#### Work instructions
Everything in the listing must be repeated exactly, apart from the images.

Content starts

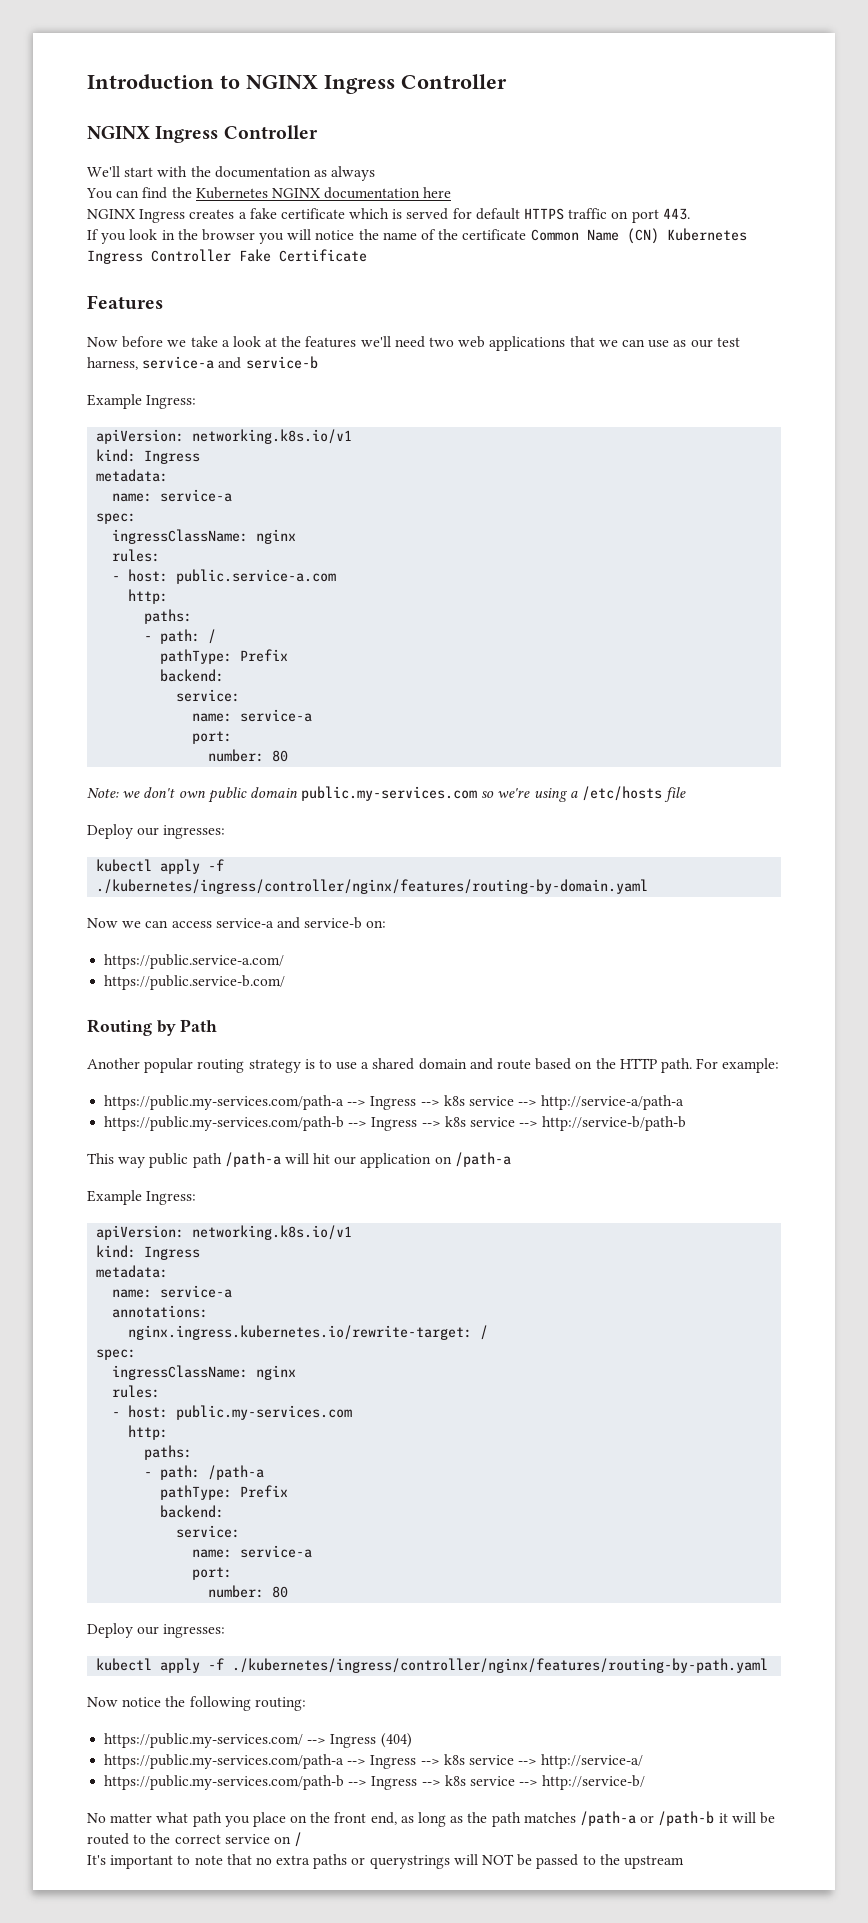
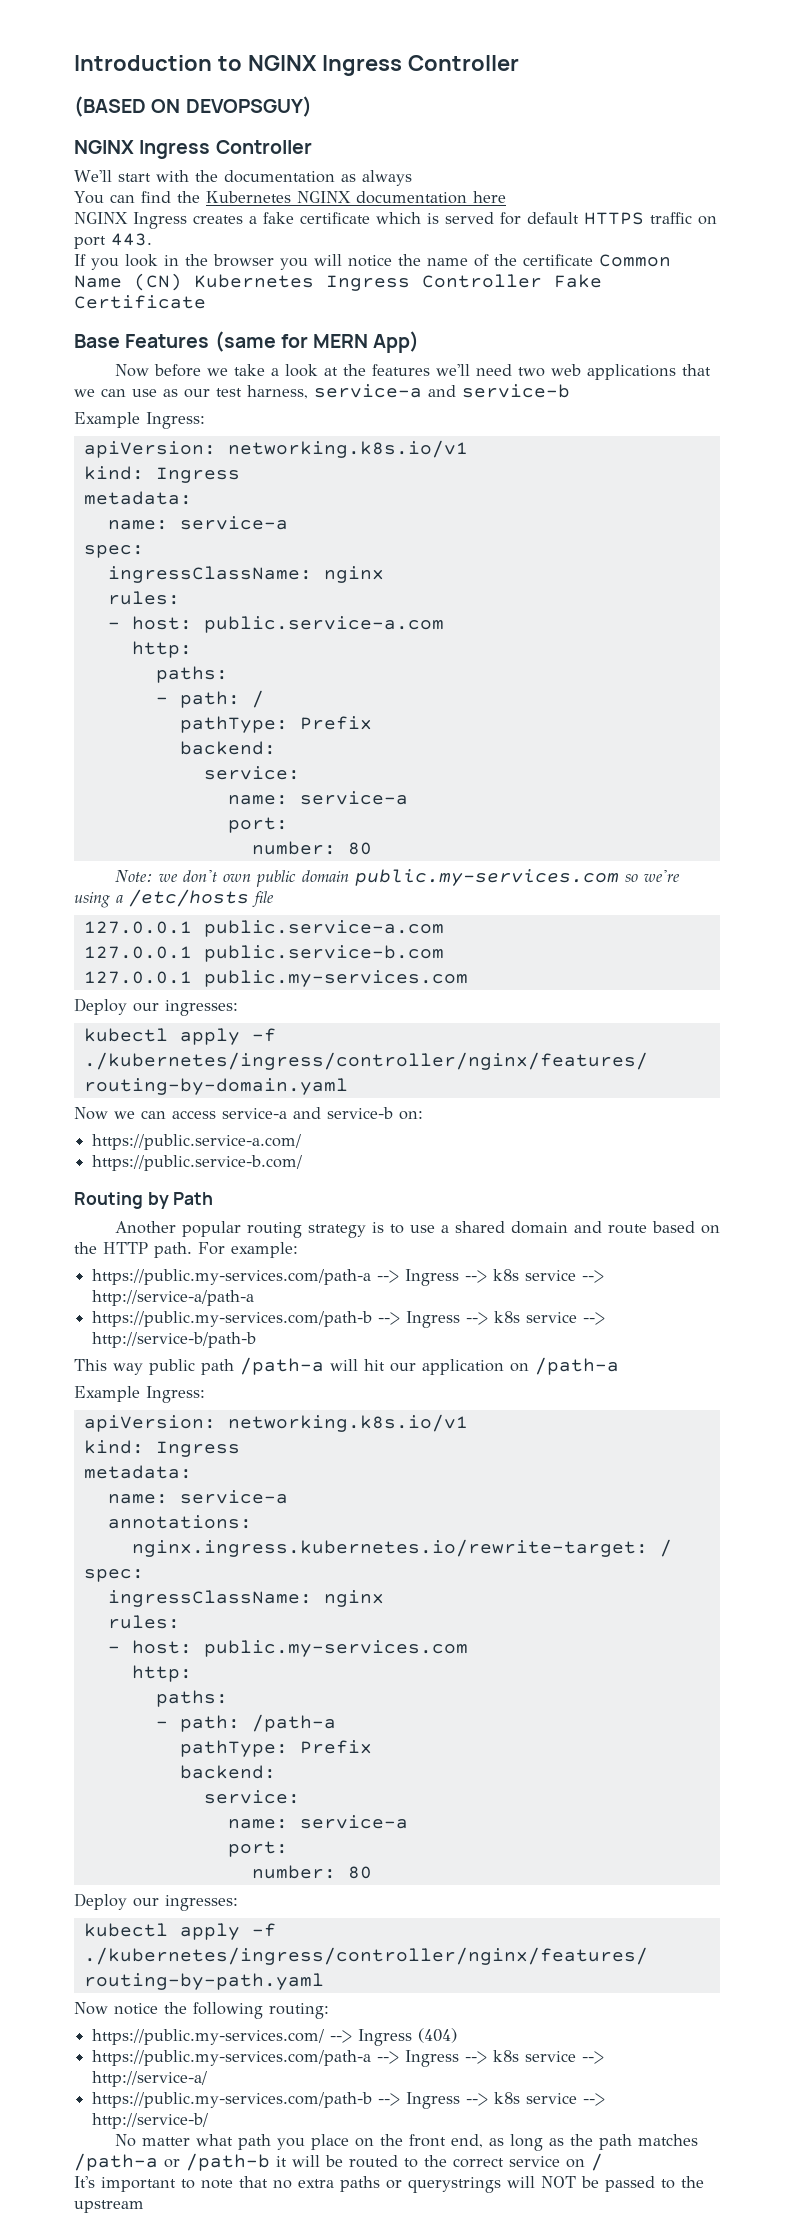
+ (BASED ON DEVOPSGUY)
- Features
+ Base Features (same for MERN App)
+ 127.0.0.1 public.service-a.com
+ 127.0.0.1 public.service-b.com
+ 127.0.0.1 public.my-services.com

Content ends

#### Answer for the task
+ (BASED ON DEVOPSGUY)
- Features
+ Base Features (same for MERN App)
+ 127.0.0.1 public.service-a.com
+ 127.0.0.1 public.service-b.com
+ 127.0.0.1 public.my-services.com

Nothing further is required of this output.